### YOUR OBJECTIVE
Please copy the entries below word for word, leaving out any image.

### RECORDED DATA
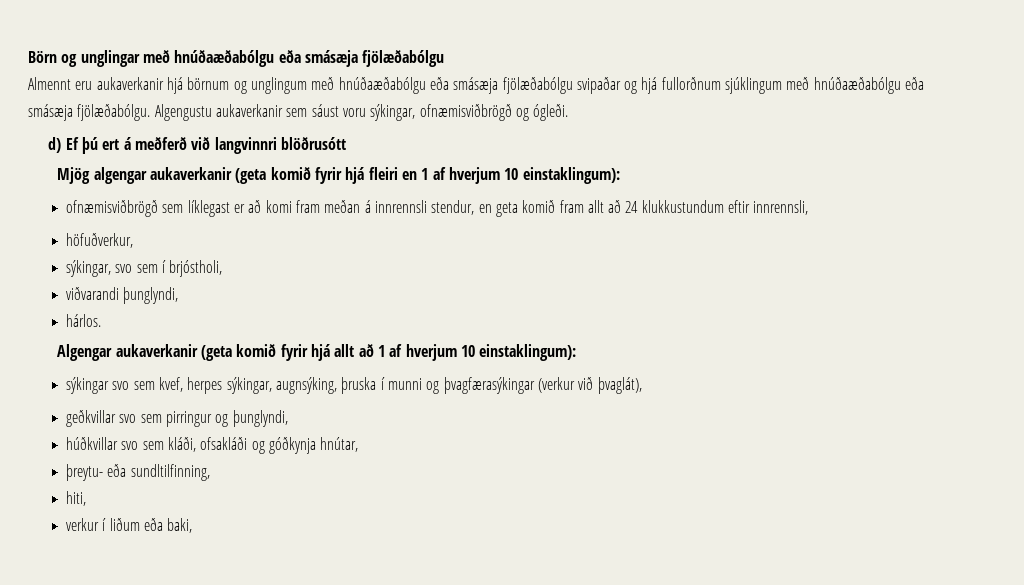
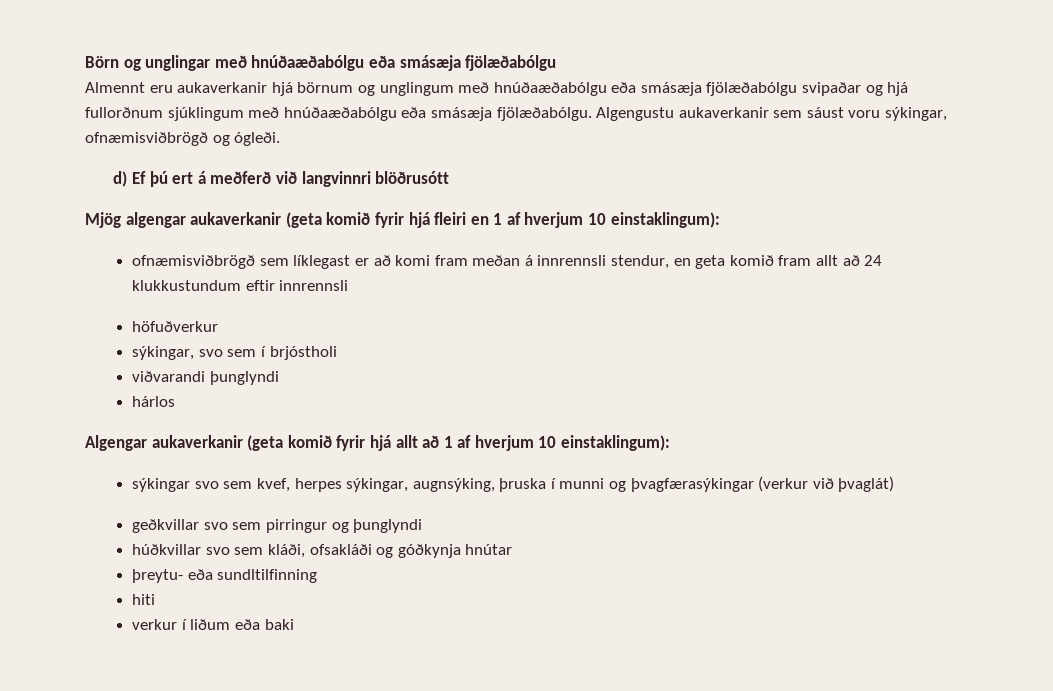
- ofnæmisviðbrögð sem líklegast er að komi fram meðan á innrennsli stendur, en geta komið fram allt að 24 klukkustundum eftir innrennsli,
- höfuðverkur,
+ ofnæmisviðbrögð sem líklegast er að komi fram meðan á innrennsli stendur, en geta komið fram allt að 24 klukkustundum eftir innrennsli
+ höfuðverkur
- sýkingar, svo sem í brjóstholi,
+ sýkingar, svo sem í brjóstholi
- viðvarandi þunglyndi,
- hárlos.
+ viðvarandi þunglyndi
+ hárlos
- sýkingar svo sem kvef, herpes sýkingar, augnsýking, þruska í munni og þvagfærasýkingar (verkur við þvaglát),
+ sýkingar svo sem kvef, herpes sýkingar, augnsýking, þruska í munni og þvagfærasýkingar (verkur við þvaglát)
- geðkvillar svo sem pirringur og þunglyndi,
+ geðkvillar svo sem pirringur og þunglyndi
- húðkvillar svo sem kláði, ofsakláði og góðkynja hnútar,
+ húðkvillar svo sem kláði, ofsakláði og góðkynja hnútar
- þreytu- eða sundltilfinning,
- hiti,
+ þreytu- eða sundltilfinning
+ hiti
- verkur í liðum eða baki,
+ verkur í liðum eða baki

### RESPONSE AREA
- ofnæmisviðbrögð sem líklegast er að komi fram meðan á innrennsli stendur, en geta komið fram allt að 24 klukkustundum eftir innrennsli,
- höfuðverkur,
+ ofnæmisviðbrögð sem líklegast er að komi fram meðan á innrennsli stendur, en geta komið fram allt að 24 klukkustundum eftir innrennsli
+ höfuðverkur
- sýkingar, svo sem í brjóstholi,
+ sýkingar, svo sem í brjóstholi
- viðvarandi þunglyndi,
- hárlos.
+ viðvarandi þunglyndi
+ hárlos
- sýkingar svo sem kvef, herpes sýkingar, augnsýking, þruska í munni og þvagfærasýkingar (verkur við þvaglát),
+ sýkingar svo sem kvef, herpes sýkingar, augnsýking, þruska í munni og þvagfærasýkingar (verkur við þvaglát)
- geðkvillar svo sem pirringur og þunglyndi,
+ geðkvillar svo sem pirringur og þunglyndi
- húðkvillar svo sem kláði, ofsakláði og góðkynja hnútar,
+ húðkvillar svo sem kláði, ofsakláði og góðkynja hnútar
- þreytu- eða sundltilfinning,
- hiti,
+ þreytu- eða sundltilfinning
+ hiti
- verkur í liðum eða baki,
+ verkur í liðum eða baki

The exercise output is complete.